In the listing below, find the line containing "Eucerin Hyaluron-Filler +" and the line containing "total: 565.93 -> 598.33". Repeat exactly those two lines and every line between them, nothing more.
PROVIDED MATERIAL Start Marker
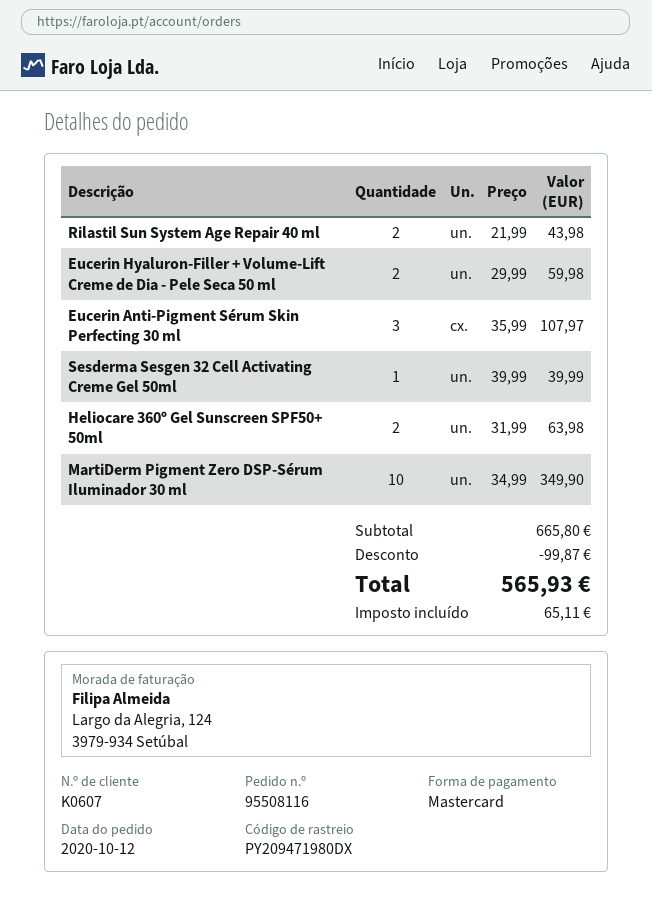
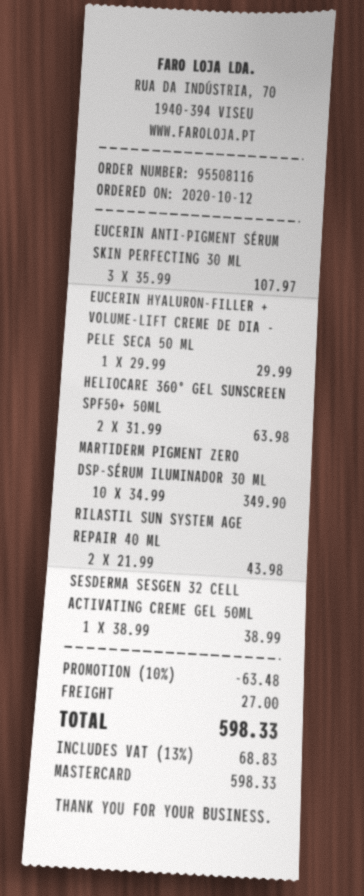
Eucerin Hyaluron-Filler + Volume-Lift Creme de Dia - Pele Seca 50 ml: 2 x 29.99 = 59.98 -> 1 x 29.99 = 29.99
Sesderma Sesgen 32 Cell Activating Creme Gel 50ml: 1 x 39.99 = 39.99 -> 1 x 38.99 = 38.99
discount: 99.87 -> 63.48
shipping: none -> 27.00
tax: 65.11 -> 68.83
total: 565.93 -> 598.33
PROVIDED MATERIAL End Marker
PROVIDED MATERIAL Start Marker
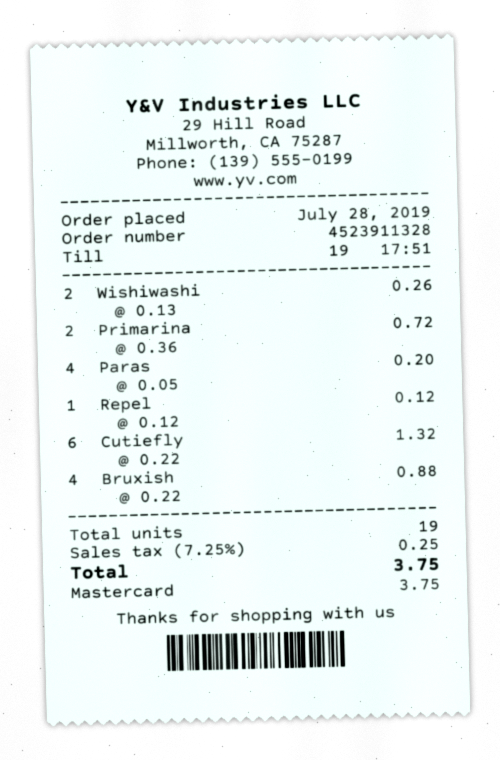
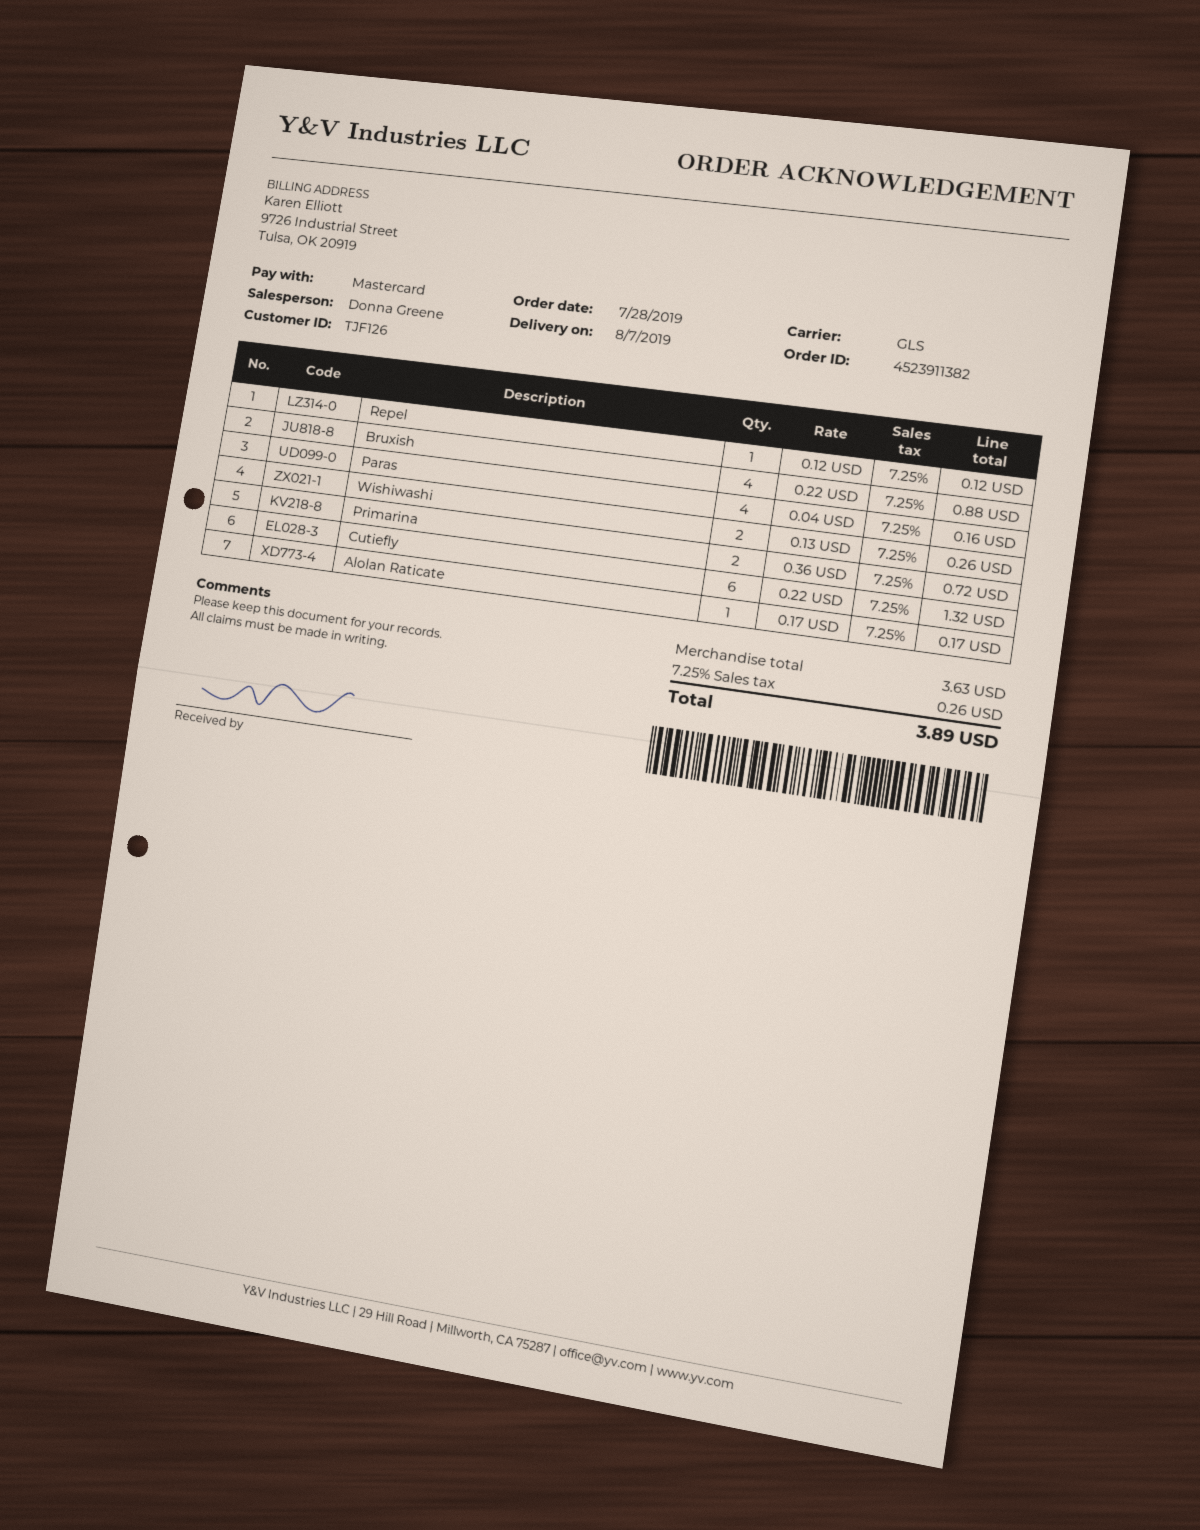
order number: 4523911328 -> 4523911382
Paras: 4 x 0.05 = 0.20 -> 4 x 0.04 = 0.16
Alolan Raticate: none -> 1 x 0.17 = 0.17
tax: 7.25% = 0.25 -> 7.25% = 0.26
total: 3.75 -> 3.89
PROVIDED MATERIAL End Marker
PROVIDED MATERIAL Start Marker
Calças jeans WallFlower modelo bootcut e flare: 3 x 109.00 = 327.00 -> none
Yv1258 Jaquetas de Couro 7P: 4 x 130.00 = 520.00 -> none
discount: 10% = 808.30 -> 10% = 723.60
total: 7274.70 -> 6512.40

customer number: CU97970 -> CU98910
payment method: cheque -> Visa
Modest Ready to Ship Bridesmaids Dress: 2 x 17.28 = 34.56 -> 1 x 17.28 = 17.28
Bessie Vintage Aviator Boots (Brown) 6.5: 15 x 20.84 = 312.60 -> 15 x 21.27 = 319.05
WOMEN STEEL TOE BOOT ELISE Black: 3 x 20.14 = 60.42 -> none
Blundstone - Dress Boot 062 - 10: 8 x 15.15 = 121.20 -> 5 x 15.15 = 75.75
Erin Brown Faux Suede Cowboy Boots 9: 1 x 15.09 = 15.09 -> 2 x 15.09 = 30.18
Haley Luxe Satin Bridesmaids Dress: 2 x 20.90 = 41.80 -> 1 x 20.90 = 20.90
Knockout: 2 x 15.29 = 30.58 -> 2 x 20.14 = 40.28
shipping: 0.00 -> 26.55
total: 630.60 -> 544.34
PROVIDED MATERIAL End Marker
**ANSWER FOR THE TASK:**
Eucerin Hyaluron-Filler + Volume-Lift Creme de Dia - Pele Seca 50 ml: 2 x 29.99 = 59.98 -> 1 x 29.99 = 29.99
Sesderma Sesgen 32 Cell Activating Creme Gel 50ml: 1 x 39.99 = 39.99 -> 1 x 38.99 = 38.99
discount: 99.87 -> 63.48
shipping: none -> 27.00
tax: 65.11 -> 68.83
total: 565.93 -> 598.33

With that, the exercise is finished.